Although humans fared better against such attacks, they failed to recognize morphed/imitated voices were fake half of the time. "Based on two online studies with about 100 users," the researchers found "that only about an average 50% of the times people rejected the morphed voice samples of two celebrities as well as briefly familiar users."
UAB pointed out:
If an attacker can imitate a victim's voice, the security of remote conversations could be compromised. The attacker could make the morphing system speak literally anything that the attacker wants to, in the victim's tone and style of speaking, and can launch an attack that can harm a victim's reputation, his or her security, and the safety of people around the victim.

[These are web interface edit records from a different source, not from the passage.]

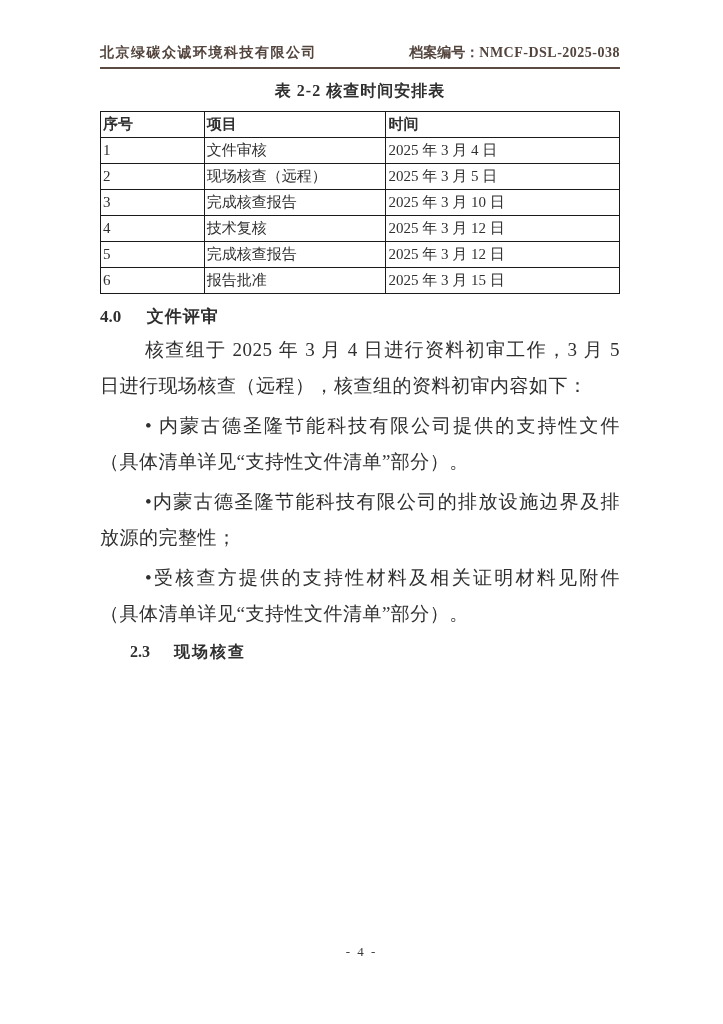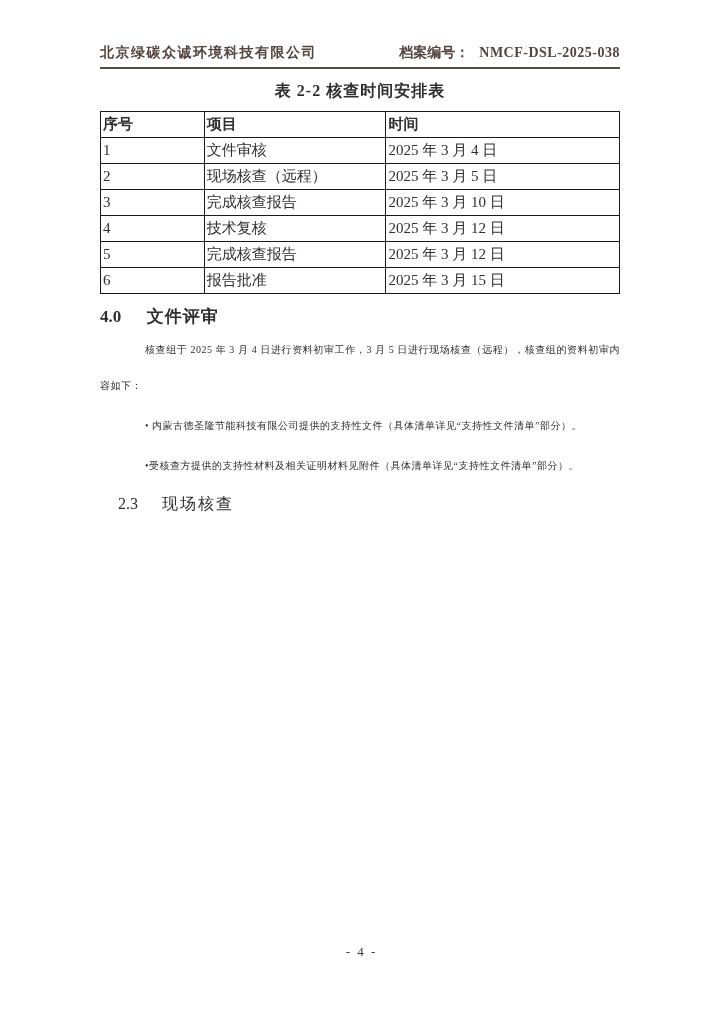"NMCF-DSL-2025-038" .archive .archive-no { margin-left: 10px -> none }
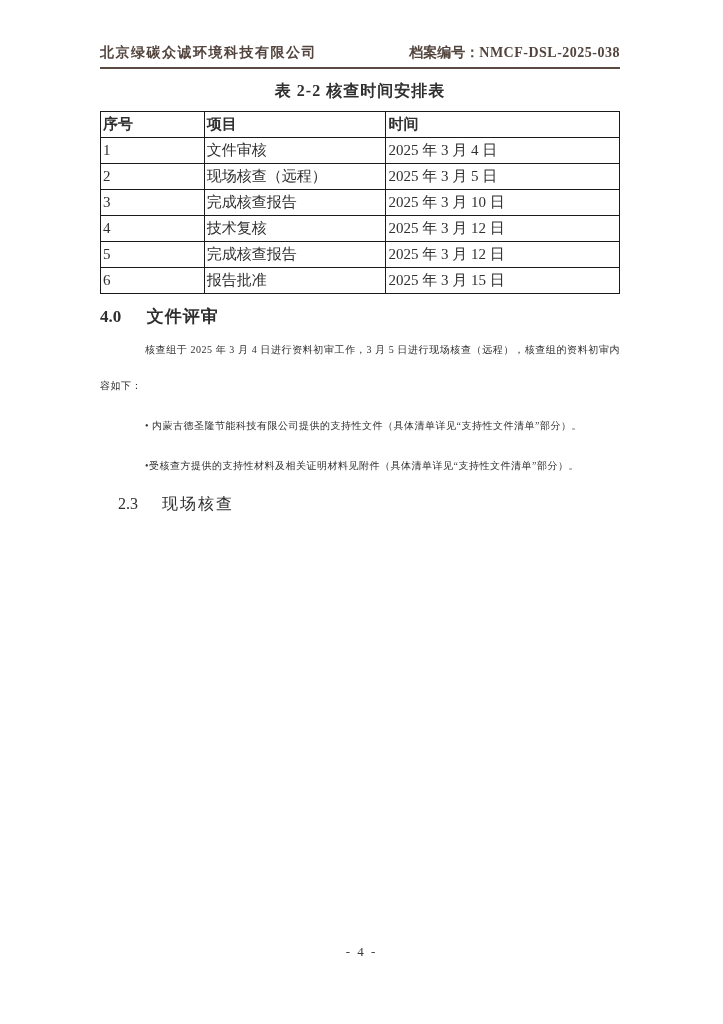"核查组于 2025 年 3 月" p.body-p { font-size: 10px -> 19px }
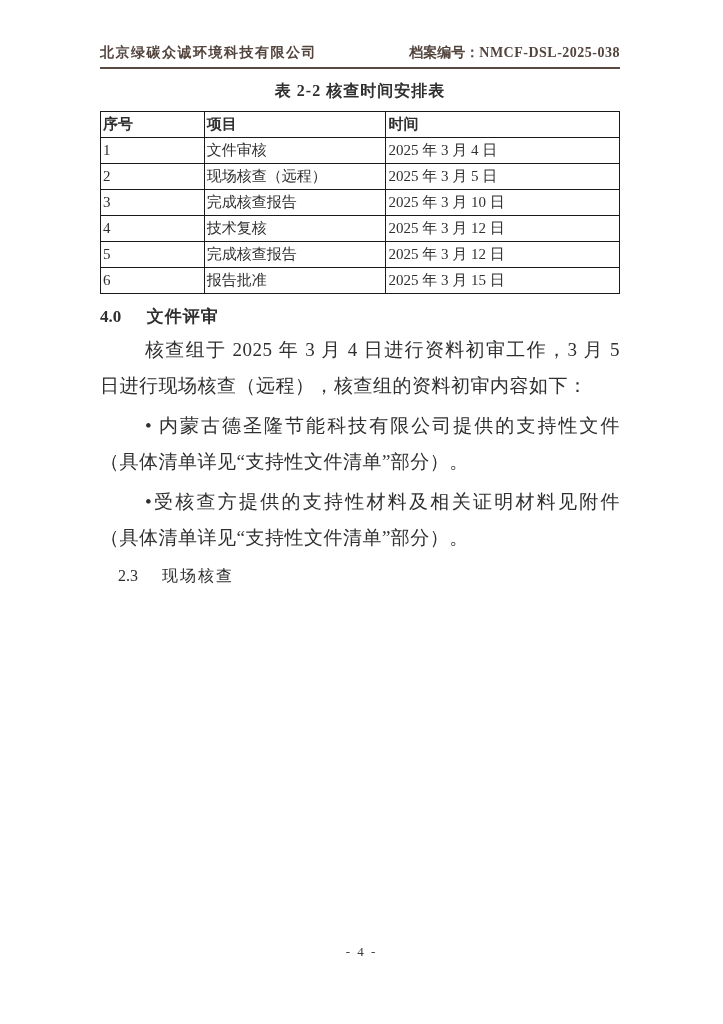"•内蒙古德圣隆节能科技有限公司的排放设施边界及排放源的完整性；" p.body-p { html: none -> <p>•内蒙古德圣隆节能科技有限公司的排放设施边界及排放源的完整性；</p> }
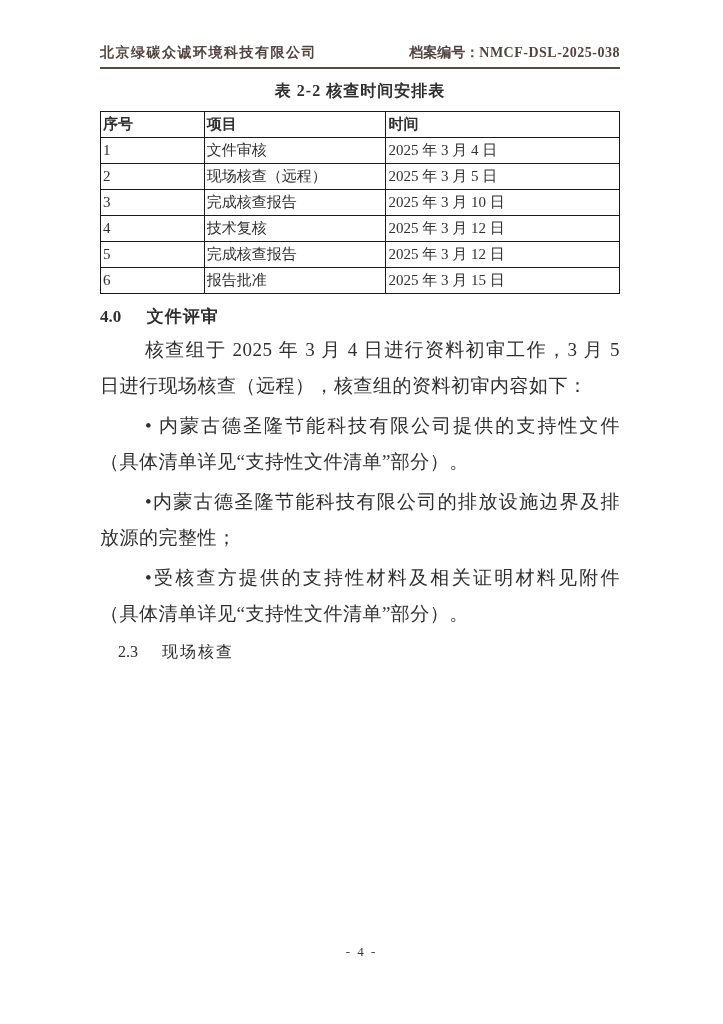"2.3 现场核查" h2.h23 { font-weight: normal -> bold; margin-left: 18px -> 30px }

"For instance, the attacker could post the morphed voice samples on the Internet, leave fake voice messages to the victim's contacts, potentially create fake audio evidence in the court and even impersonate the victim in real-time phone conversations with someone the victim knows," Saxena said. "The possibilities are endless."
The researcher team used the Festvox Voice Conversion System to morph the voices, testing machine-based attacks against the Bob Spear Speaker Verification System using MOBIO and VoxForge datasets. The attacks included "different speaker attack," basically faking out a machine to believe the attacker's voice belongs to the victim, and a "conversion attack," which could replace the victim's voice with the attacker's; this could potentially lock a victim out of a "speaker-verification system that gives random challenge each time a victim users tries to login or authenticate to the system."
The human-based attacks, "familiar speaker" and "famous speaker verification," were conducted with the help of Amazon Mechanical Turk online workers. After collecting audio samples of Oprah Winfrey and Morgan Freeman from the Internet, the researchers had the M-Turk workers repeat and record the clips; the team then converted the audio.
Our work highlights a real threat of practical significance because obtaining audio samples can be very easy both in the physical and digital worlds, and the implications of our attacks are very serious. While it may seem very difficult to prevent "voice hacking," our work may help raise people's awareness to these attacks and motivate them to be careful while sharing and posting their audio-visuals online.
Future research will explore additional attacks, but for now, the researchers concluded:
We showed that voice conversion poses a serious threat and our attacks can be successful for a majority of cases. Worryingly, the attacks against human-based speaker verification may become more effective in the future because voice conversion/synthesis quality will continue to improve, while it can be safely said that human ability will likely not.